### [Task to complete]
Each entry should be repeated exactly. Its pictures should not be.

———

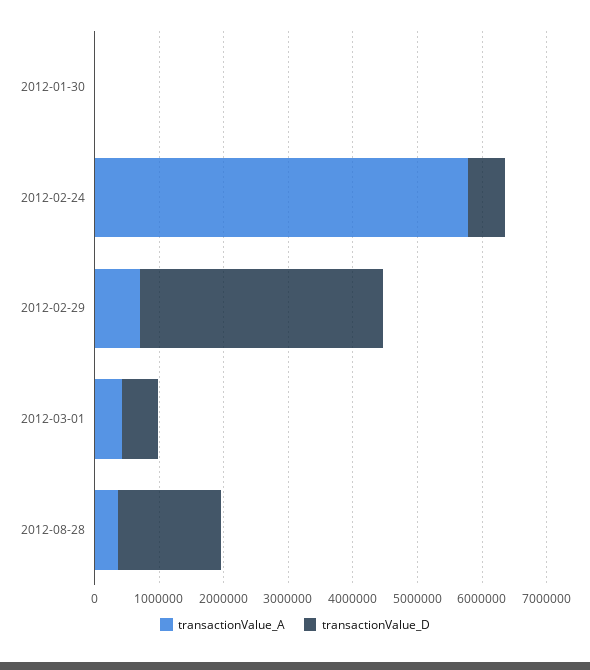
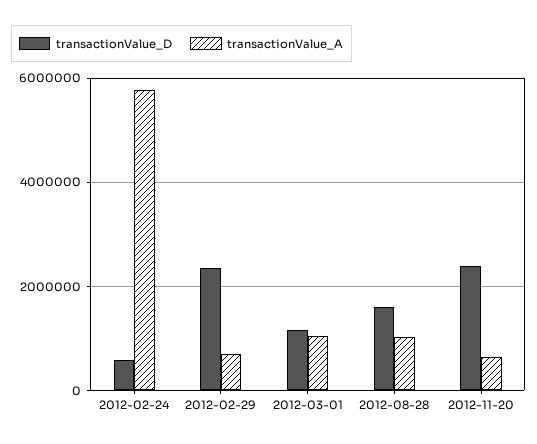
transactionValue_A, 2012-01-30: 0 -> none
transactionValue_D, 2012-01-30: 0 -> none
transactionValue_D, 2012-02-29: 3800000 -> 2400000
transactionValue_A, 2012-03-01: 400000 -> 1000000
transactionValue_D, 2012-03-01: 600000 -> 1200000
transactionValue_A, 2012-08-28: 400000 -> 1000000
transactionValue_D, 2012-11-20: none -> 2400000
transactionValue_A, 2012-11-20: none -> 600000

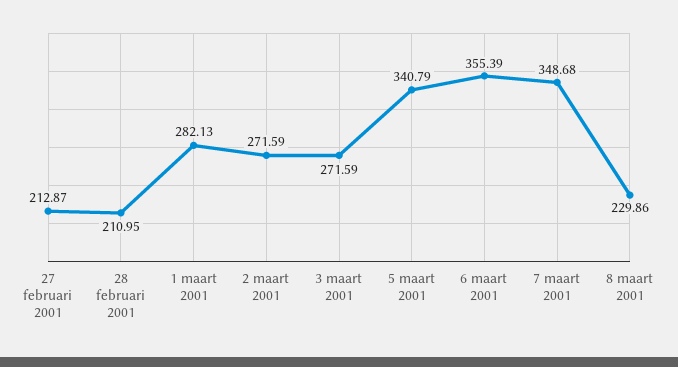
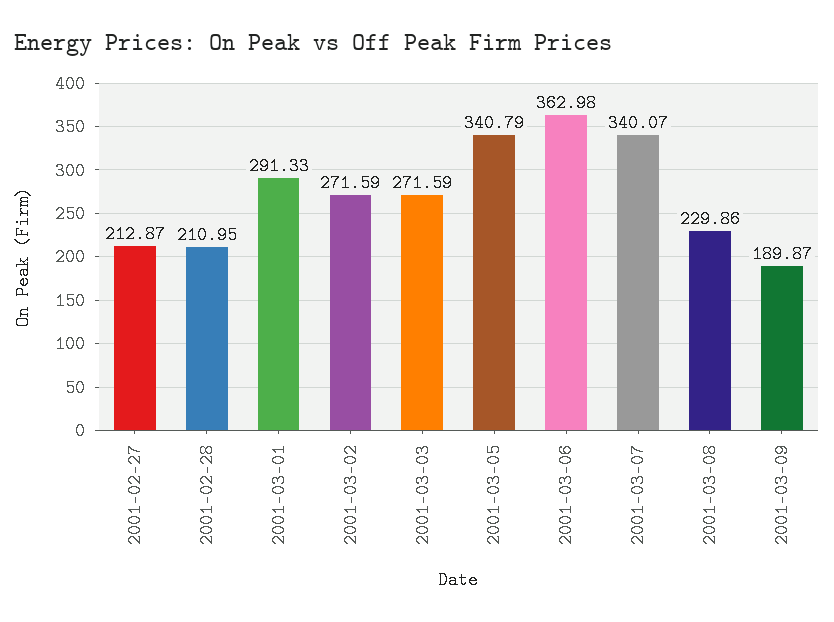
1 maart 2001: 282.13 -> 291.33
6 maart 2001: 355.39 -> 362.98
7 maart 2001: 348.68 -> 340.07
2001-03-09: none -> 189.87

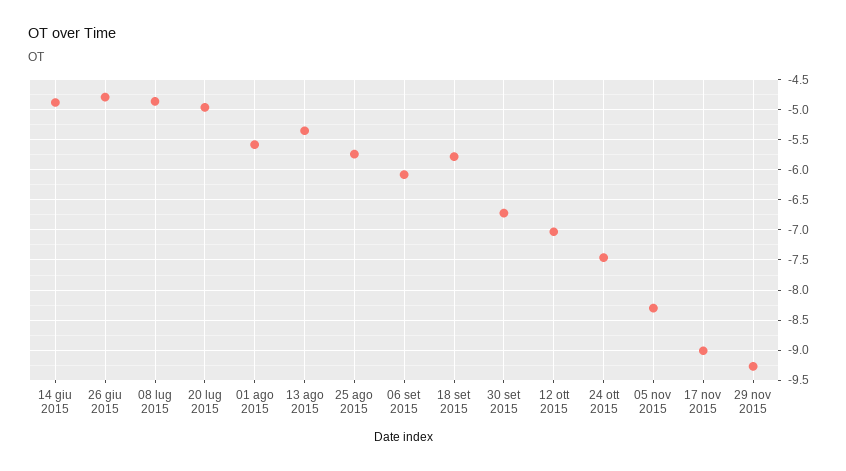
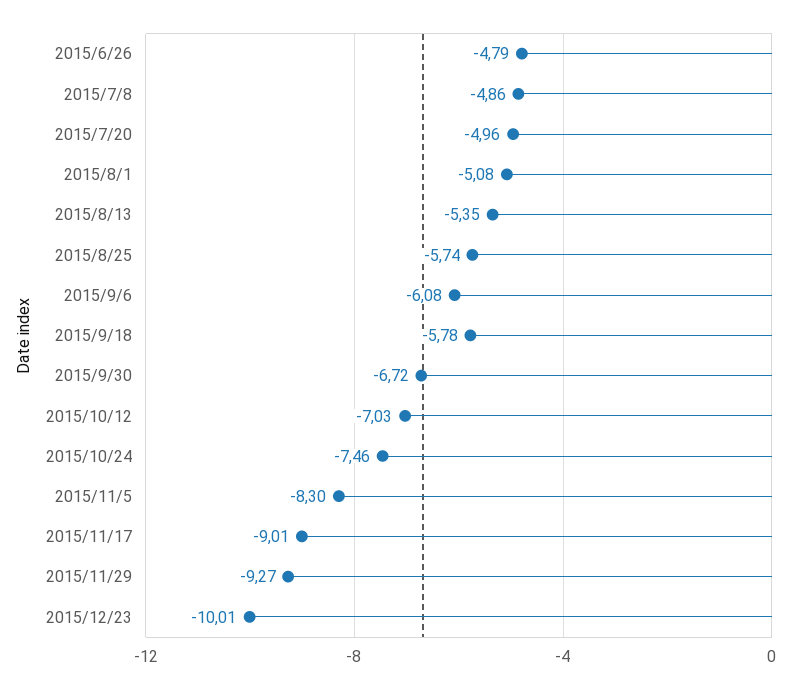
14 giu 2015: -4.9 -> none
01 ago 2015: -5.6 -> -5.08
2015/12/23: none -> -10.01

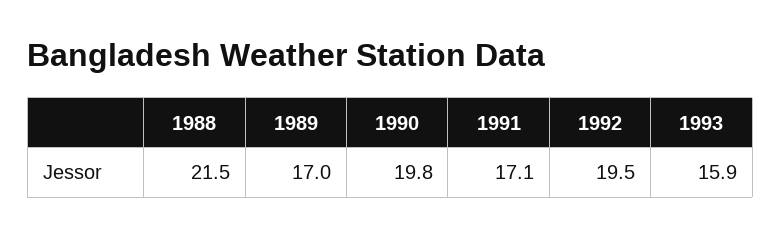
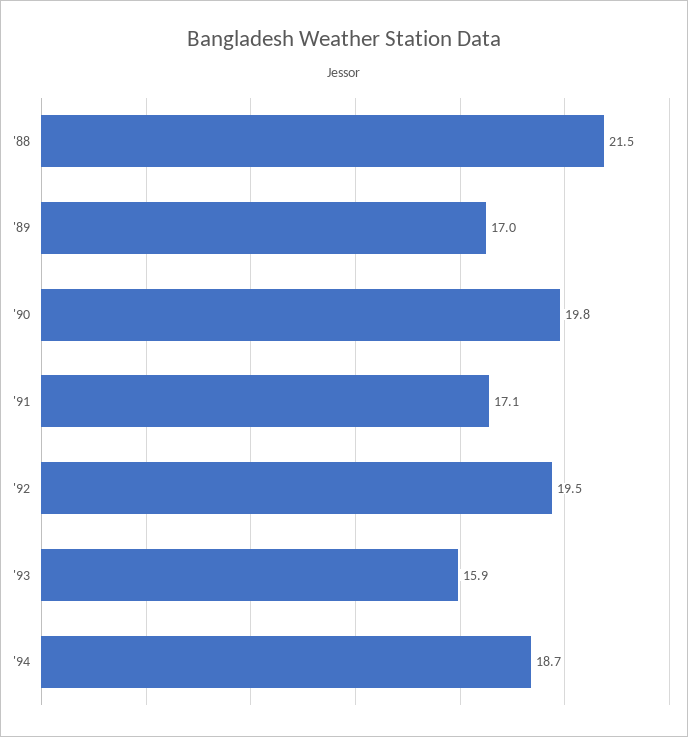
'94: none -> 18.7

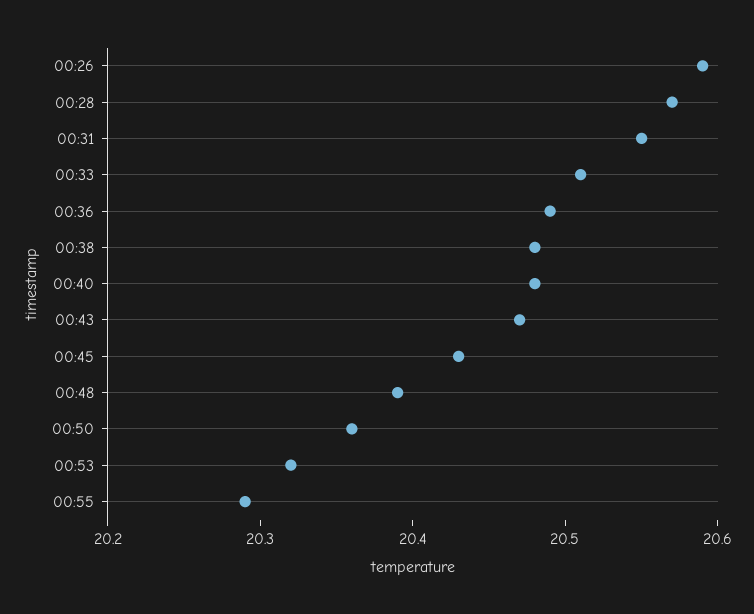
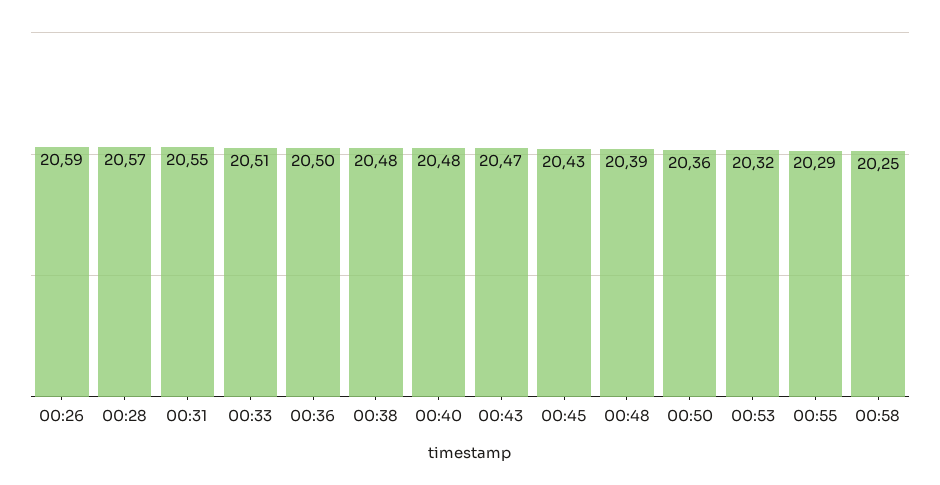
00:36: 20.49 -> 20.5
00:58: none -> 20.25

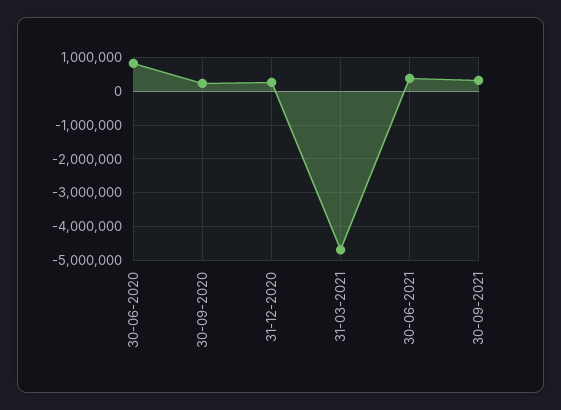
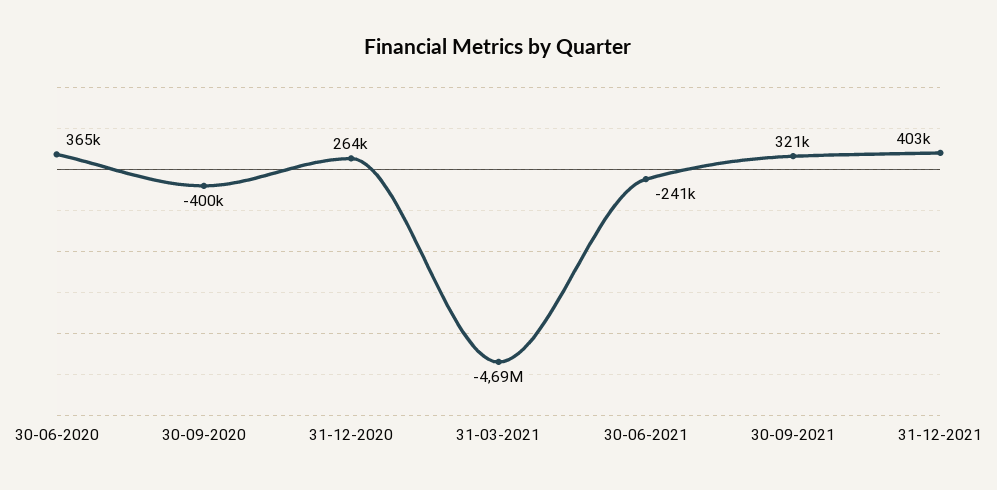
30-06-2020: 800000 -> 365000
30-09-2020: 200000 -> -400000
30-06-2021: 400000 -> -241000
31-12-2021: none -> 403000

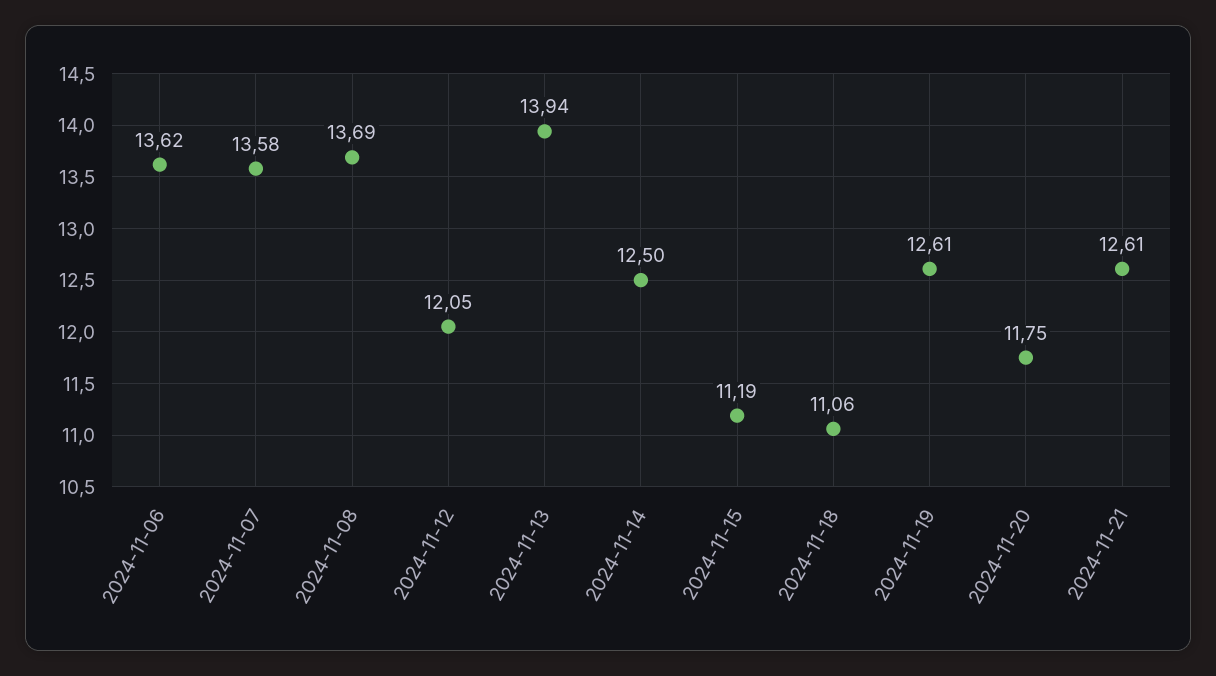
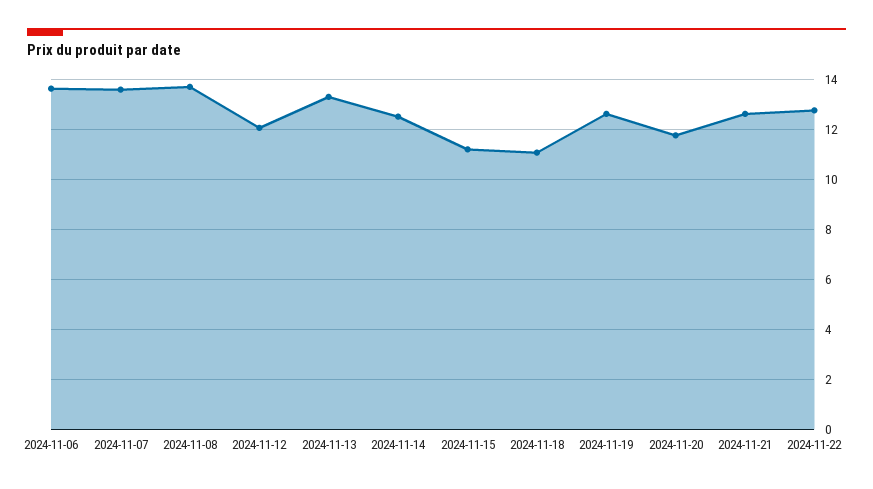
2024-11-13: 13.94 -> 13.25
2024-11-22: none -> 12.75

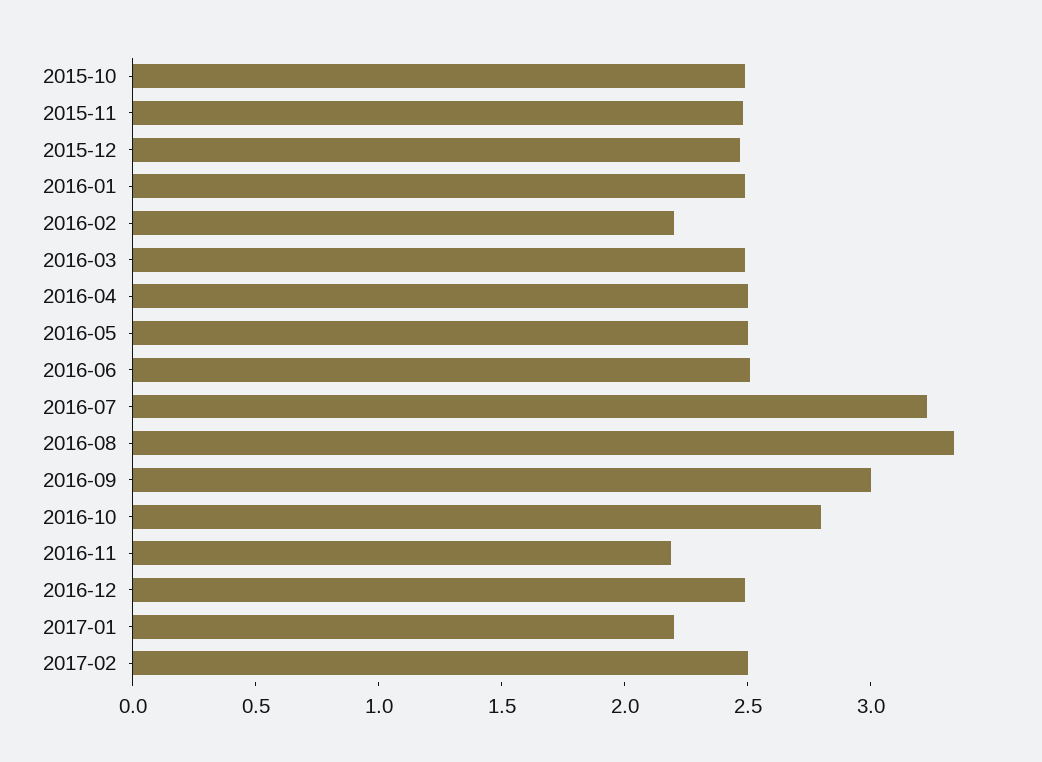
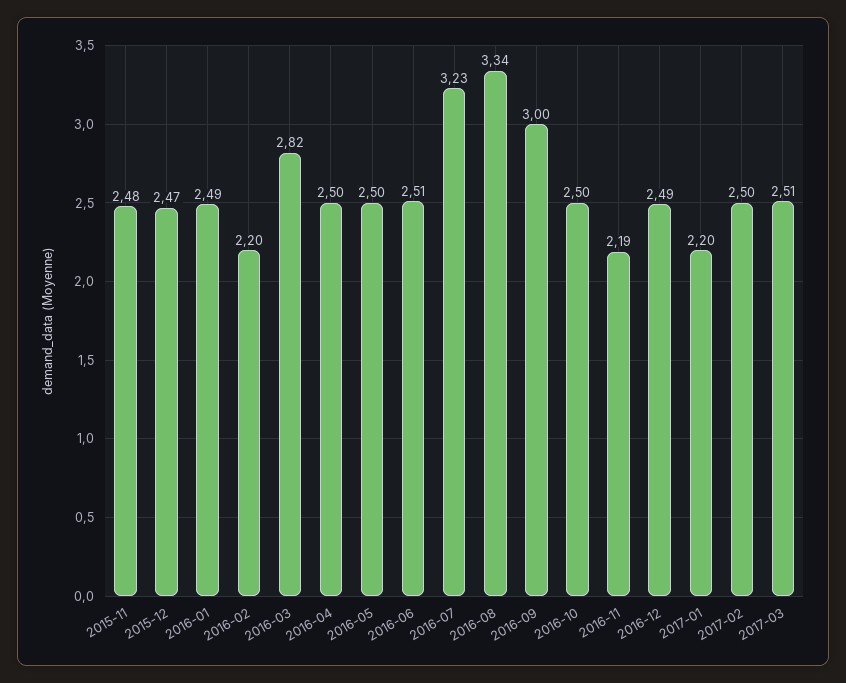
2015-10: 2.5 -> none
2016-03: 2.5 -> 2.82
2016-10: 2.8 -> 2.5
2017-03: none -> 2.51

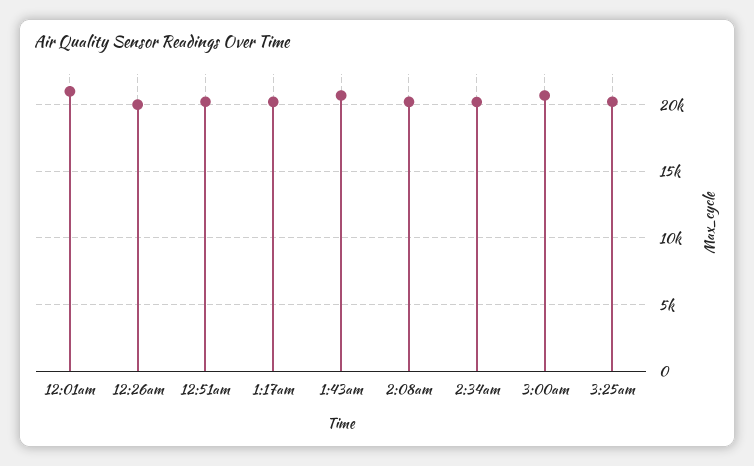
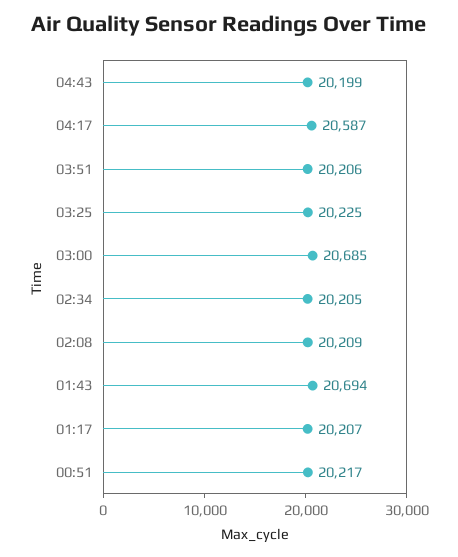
12:01am: 21000 -> none
12:26am: 20000 -> none
04:43: none -> 20199
04:17: none -> 20587
03:51: none -> 20206

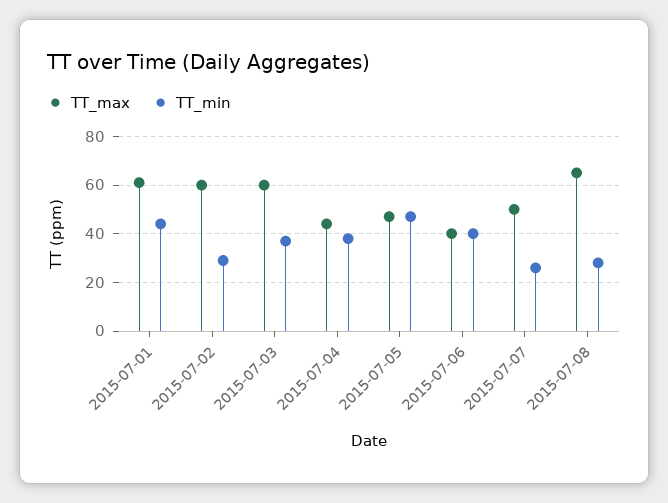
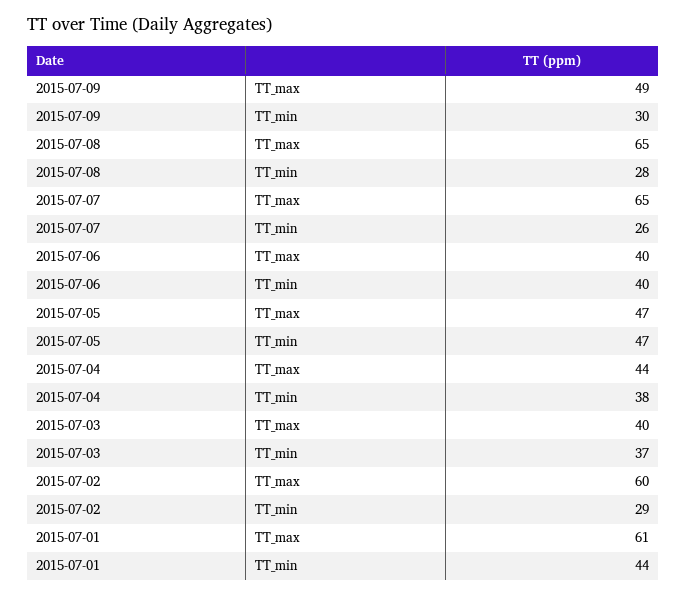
TT_max, 2015-07-03: 60 -> 40
TT_max, 2015-07-07: 50 -> 65
TT_max, 2015-07-09: none -> 49
TT_min, 2015-07-09: none -> 30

———

### [Written solution]
transactionValue_A, 2012-01-30: 0 -> none
transactionValue_D, 2012-01-30: 0 -> none
transactionValue_D, 2012-02-29: 3800000 -> 2400000
transactionValue_A, 2012-03-01: 400000 -> 1000000
transactionValue_D, 2012-03-01: 600000 -> 1200000
transactionValue_A, 2012-08-28: 400000 -> 1000000
transactionValue_D, 2012-11-20: none -> 2400000
transactionValue_A, 2012-11-20: none -> 600000

1 maart 2001: 282.13 -> 291.33
6 maart 2001: 355.39 -> 362.98
7 maart 2001: 348.68 -> 340.07
2001-03-09: none -> 189.87

14 giu 2015: -4.9 -> none
01 ago 2015: -5.6 -> -5.08
2015/12/23: none -> -10.01

'94: none -> 18.7

00:36: 20.49 -> 20.5
00:58: none -> 20.25

30-06-2020: 800000 -> 365000
30-09-2020: 200000 -> -400000
30-06-2021: 400000 -> -241000
31-12-2021: none -> 403000

2024-11-13: 13.94 -> 13.25
2024-11-22: none -> 12.75

2015-10: 2.5 -> none
2016-03: 2.5 -> 2.82
2016-10: 2.8 -> 2.5
2017-03: none -> 2.51

12:01am: 21000 -> none
12:26am: 20000 -> none
04:43: none -> 20199
04:17: none -> 20587
03:51: none -> 20206

TT_max, 2015-07-03: 60 -> 40
TT_max, 2015-07-07: 50 -> 65
TT_max, 2015-07-09: none -> 49
TT_min, 2015-07-09: none -> 30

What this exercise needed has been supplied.